Hydrocarbons migrate from the production zone, through the
perforations, and into the cased wellbore. In some instances, a
lower portion of a wellbore is left open, that is, it is not lined
with casing. This is known as an open hole completion. In that
instance, hydrocarbons in an adjacent formation migrate directly
into the wellbore where they are subsequently raised to the
surface, possibly through an artificial lift system.
[0006] During the production of the zone, sand and other aggregate
and fine materials may be included in the hydrocarbon that enters
the wellbore. These aggregate materials present various risks
concerning the integrity of the wellbore. Sand production can
result in premature failure of artificial lift and other downhole
and surface equipment. Sand can build up in the casing and tubing
to obstruct well flow. Particles can compact and erode surrounding
formations to cause liner and casing failures. In addition,
produced sand becomes difficult to handle and dispose of at the
surface.
[0007] To control particle flow from production zones, sand screens
are often employed downhole proximate the production zone. The sand
screens filter sand and other unwanted particles from entering the
production tubing. The sand screen is connected to production
tubing at an upper end and the hydrocarbons travel to the surface
of the well via the tubing.
[0008] In well completions, the operator oftentimes wishes to
employ downhole tools or instruments in the wellbore. These include
sliding sleeves, submersible electrical pumps, downhole chokes, and
various sensing devices. These devices are controlled from the
surface via hydraulic control lines, electrical control lines,
mechanical control lines, fiber optics, and/or a combination
thereof. For example, the operator may wish to place a series of
pressure and/or temperature sensors every ten meters within a
portion of the hole, connected by a fiber optic control line. This
line would extend into that portion of the wellbore where a sand
screen or other tool has been placed.
[0009] In order to protect the control lines or instrumentation
lines, the lines are typically placed into small metal tubings
which are affixed external to the tubular and the production tubing
within the wellbore. The metal tubing is rapidly eroded when placed
in a flow path containing sand or other aggregate materials. The
erosion of the metal tubing causes the eventual failure of the
control line or instrument line. The replacement of the control
line is expensive and may delay other production or work on the
drill rig.
[0010] There is a need for a control or instrument line for use in
a wellbore having an abrasive resistant material on an outer
surface. There is a further need for a line having an elastomeric
material on its outer surface.
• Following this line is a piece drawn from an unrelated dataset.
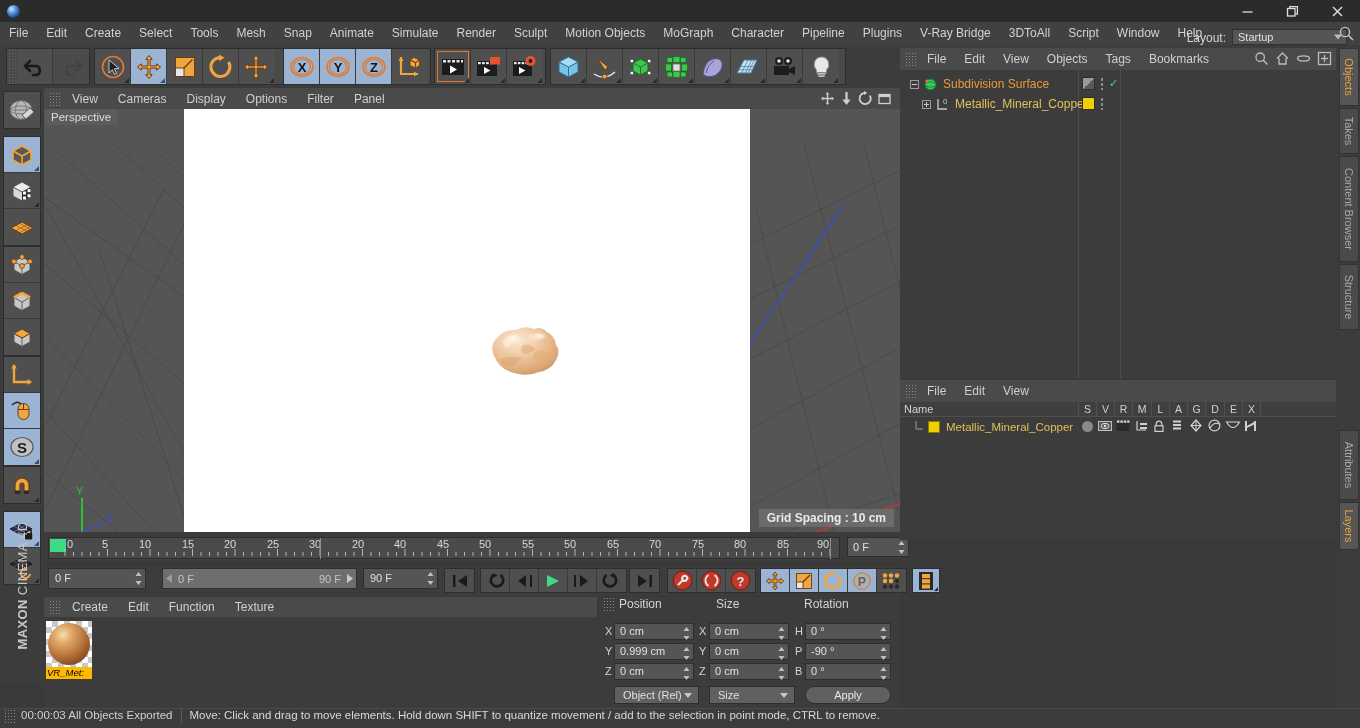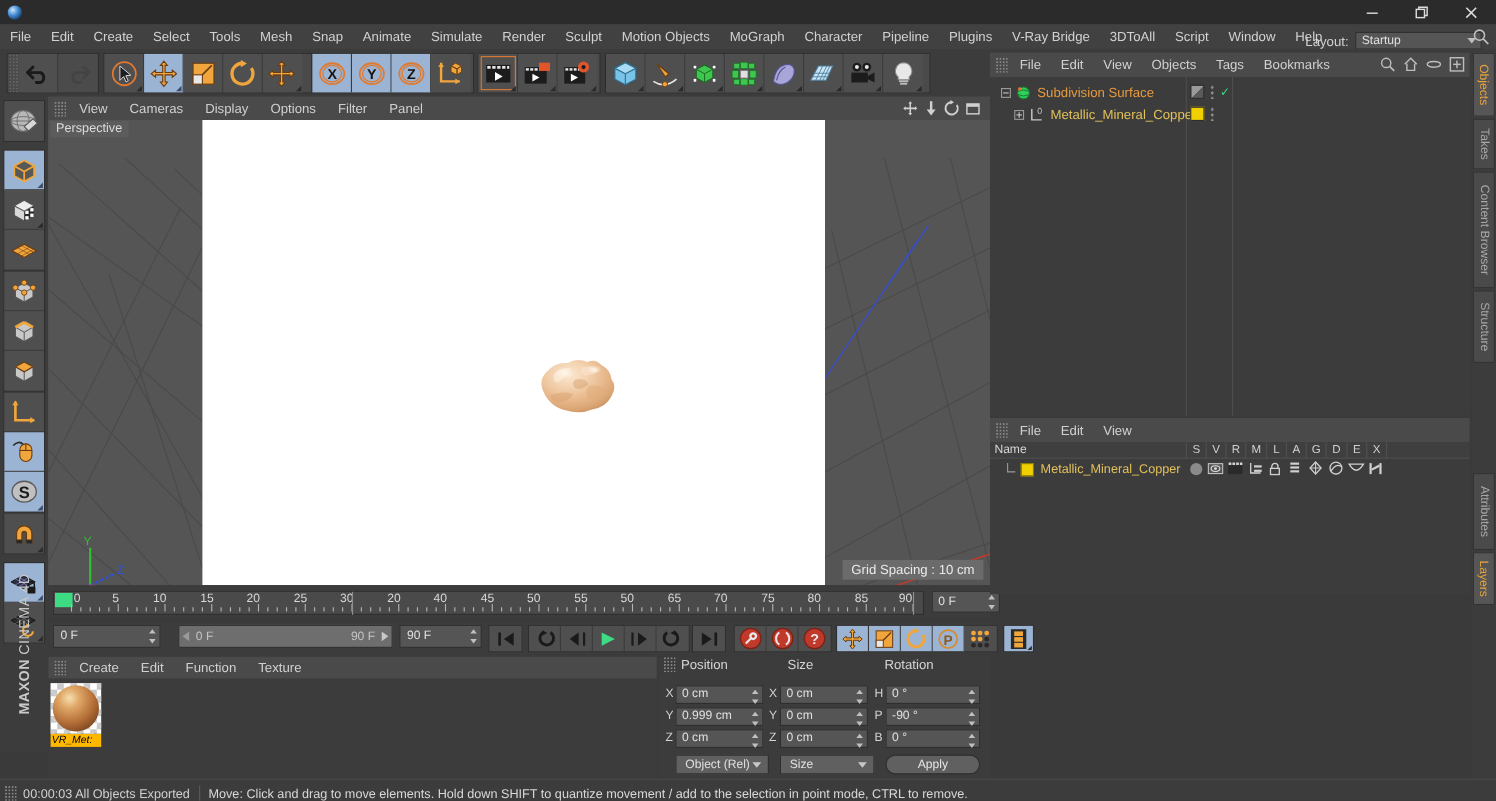"Grid Spacing : 10 cm" .grid-tag { font-weight: none -> bold }
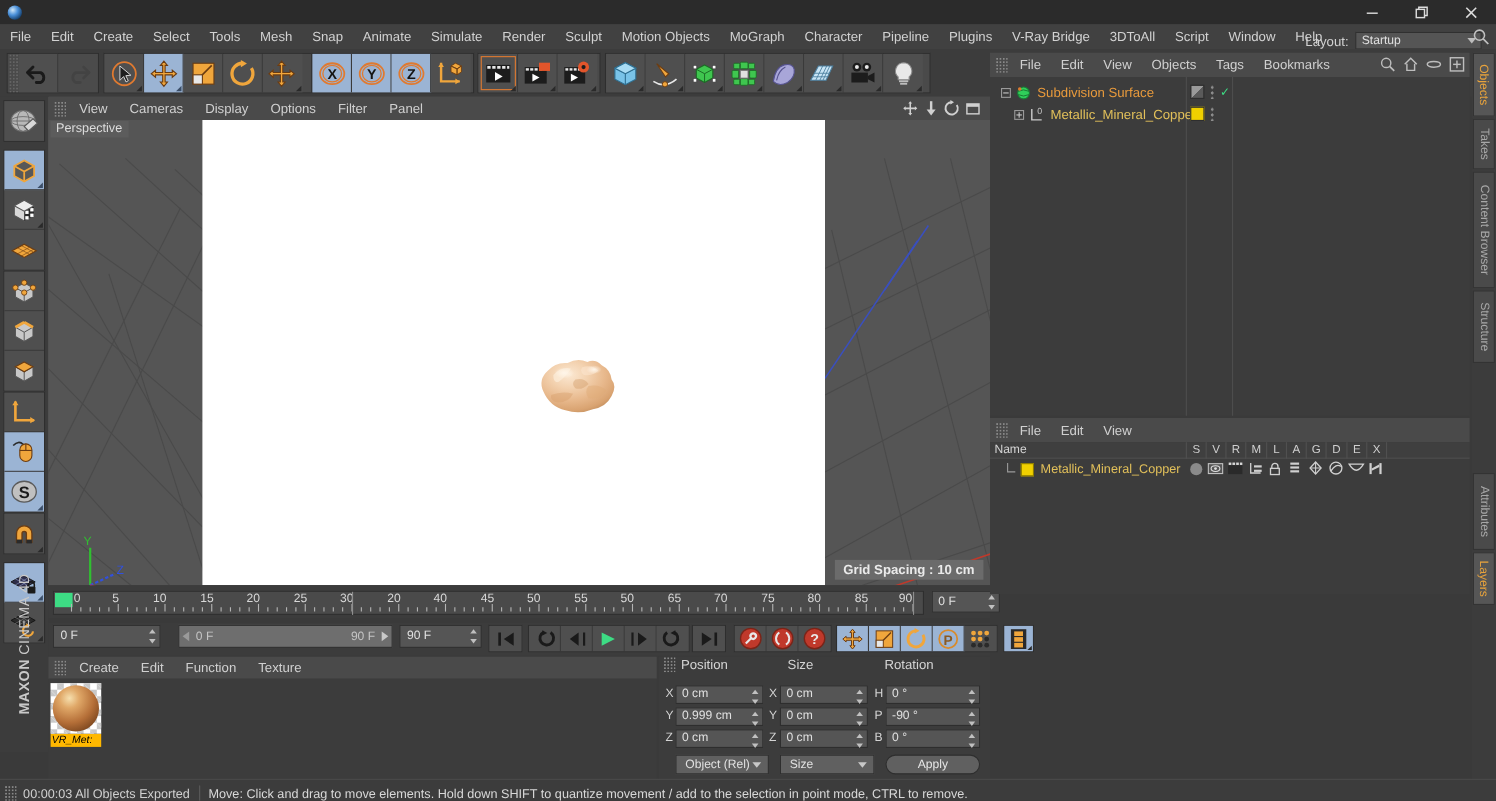"00:00:03 All Objects Exported" .statusbar { align-items: flex-end -> flex-start }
There is a further need for the
elastomeric material to be located only in a zone that is exposed
to highly abrasive flow.
SUMMARY OF THE INVENTION
[0011] A wellbore system comprising a tubular located in a
wellbore, a cable proximate to the tubular is described herein. The
cable comprises one or more optical fibers, and a layer of
elastomeric material on at least a portion of an outer surface of
the one or more optical fibers configured to resist an abrasive
condition in the wellbore.
[0012] A method of monitoring a condition in a wellbore is
described herein. The method comprises placing a cable proximate a
tubular in the wellbore, the cable having at least one optical
fiber and a layer of elastomeric material on an outer surface of
the cable. Locating the layer of elastomeric material proximate a
sand screen coupled to the tubular. Flowing production fluid into
the tubular through the sand screen and absorbing energy with the
layer of elastomeric material, wherein the energy is created by a
plurality of particles in the production fluid impacting the
elastomeric material of the cable. Further, preventing the erosion
of the cable by absorbing energy and interrogating a sensor in the
optical fiber to determine a condition in the wellbore.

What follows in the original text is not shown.